Japanese words. My current desktop at work is Tsunami, and it's about to get replaced with Akira (new, faster machine). Or weather-related words (Forceten, Typhoon, the cloud types, etc.).

For a while in our lab, we used names of moons (Callisto, Europa, Io, Phobos, Ganymede).

Others:
Twoproc (our first dual-processor machine), but that was voted down due to its context (the dead rapper), so it was changed to ElGrande (two 500Mhz procs = 1000 = one grand)

Eightball (my first useful home PC, an AMD 486DX2-80 - 'member those?)

Denali (my work laptop, which I'm using to type this - a travelling, outdoorsy kind of name)

Zubat (my backup testing machine, named during my kids' Pokemon period)


Posted by BobbyMike on 08-02-2001 10:36 PM:

I guess you could say my desktop at home has a name. I've been known to cry out, "You piece of CR*P!", very loudly in it's general direction many times. (Strangely, I haven't been compelled to call a person that in years, just that computer, a Compaq)

My laptop is called the 'Fuji'. I never yell at it. It has been a good friend.

__________________
"I am a debtor both to Greeks and to Barbarians, both to the wise and to the foolish."


Posted by lowtech on 08-03-2001 12:30 AM:

My aging HP 200 LX is Palmella; my Visor Deluxe was Bart (as in Connor - he did handsprings...); my Platinum is Nadia (ditto); my old Dell was Dellbert; my new Dell is Della. I've had various others, mostly portables and handhelds - all named. How do I name them? I ask them thier names!

__________________
Life is not a dress rehearsal!


Posted by volcanopele on 08-03-2001 12:45 AM:

quote:
Originally posted by ThirdMan
At work, I named our domain Sol (not S.O.L., but Sol as in Solar), and our servers:
-Mercury
-Venus
-Earth
-Mars
-Asteroidbelt
-Jupiter
-Saturn
-Transneptunian

With Neptune, Uranus, Pluto and Kupierbelt (sp?) soon to come. When I run out, I'll start hitting moons and/or comets. It really shouldn't be a problem as we have too darn many servers anyway.

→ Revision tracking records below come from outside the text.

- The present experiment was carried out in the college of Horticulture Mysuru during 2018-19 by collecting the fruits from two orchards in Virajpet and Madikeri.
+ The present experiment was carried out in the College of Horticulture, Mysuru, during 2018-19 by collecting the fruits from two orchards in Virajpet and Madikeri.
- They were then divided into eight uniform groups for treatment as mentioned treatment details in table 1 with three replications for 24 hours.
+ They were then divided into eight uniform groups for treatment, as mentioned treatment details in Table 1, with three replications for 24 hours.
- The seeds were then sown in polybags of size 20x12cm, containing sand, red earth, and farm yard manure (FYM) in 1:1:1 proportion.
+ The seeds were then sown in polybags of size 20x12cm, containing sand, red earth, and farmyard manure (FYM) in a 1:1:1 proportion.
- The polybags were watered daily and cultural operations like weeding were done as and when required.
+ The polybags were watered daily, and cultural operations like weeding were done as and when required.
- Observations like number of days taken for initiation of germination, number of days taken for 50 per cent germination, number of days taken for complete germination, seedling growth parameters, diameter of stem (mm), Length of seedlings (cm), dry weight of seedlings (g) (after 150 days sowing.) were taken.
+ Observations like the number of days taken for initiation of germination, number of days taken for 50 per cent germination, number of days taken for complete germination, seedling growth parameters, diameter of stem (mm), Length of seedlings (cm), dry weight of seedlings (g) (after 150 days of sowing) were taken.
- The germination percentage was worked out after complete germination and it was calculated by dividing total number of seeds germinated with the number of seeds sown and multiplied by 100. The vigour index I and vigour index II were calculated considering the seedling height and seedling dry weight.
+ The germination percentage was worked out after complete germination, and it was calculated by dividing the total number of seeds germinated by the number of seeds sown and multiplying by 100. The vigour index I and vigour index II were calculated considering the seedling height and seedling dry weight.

Yeah, it's boring but you asked...



Copycat! just joking. Most of the computers here at work are named after moons in the solar system. For example, the computer I am using right now is Enceladus, my favorite is Tethys (but it is being used right now), and the slow poke at my desk is Himalia. I work at the LUNAR and PLANETARY Lab so what would you expect?

BTW, Transneptunian and Kuiper Belt are used to describe the same thing, a belt of icy bodies orbiting between 29 AU (the distance of Neptune) and 50 AU. If you wanna keep going with Sol-orbiting object and want to be cutting edge, try Varuna which is the name of a 1000-km sized object from the Edgeworth-Kuiper Belt discovered last year. There is another one about 1200 km across discovered last month but that one does not have a name. For comparison, Pluto is 2400 km across and the largest asteroid is 950 km across.

Jason


Posted by Toby on 08-03-2001 03:35 AM:

quote:
Originally posted by BobbyMike
[...] a Compaq [...]
There's your answer. Just remember: You can't say Presario without saying 'sorry'.


Posted by BobbyMike on 08-03-2001 12:08 PM:

"There's your answer. Just remember: You can't say Presario without saying 'sorry'."

Absurd, but true....

The really sorry thing is that for what I paid for this hunk o' plastic I can get a 1.5 gig Dell now. Oh well, I was ignorant before I was sorry.

__________________
"I am a debtor both to Greeks and to Barbarians, both to the wise and to the foolish."


Posted by mnartker on 08-03-2001 12:41 PM:

quote:
Originally posted by davecombs
Twoproc (our first dual-processor machine), but that was voted down due to its context (the dead rapper)

Shh. My computer Artupaq may be listening.

BobbyMike- don't worry, eventually some of the proprietary parts in your compaq will give up and you too will kick it to the curb so some knucklehead with more ambition than common sense can pick it up (just like my good old Artupaq.)

Then you can get that Dell


Posted by Winchell on 08-03-2001 02:06 PM:

Cool

I had named one of my old computers "Memory Alpha", after the computer planet in the classic Star Trek episode "The Lights of Zetar".

I considered names like "Colossus" and "HAL", but they were a little over the top.
--
SURREAL SAGE SEZ: Ford carried on counting quietly. This is about the most aggressive thing you can do to a computer, the equivalent of going up to a human being and saying Blood...blood...blood...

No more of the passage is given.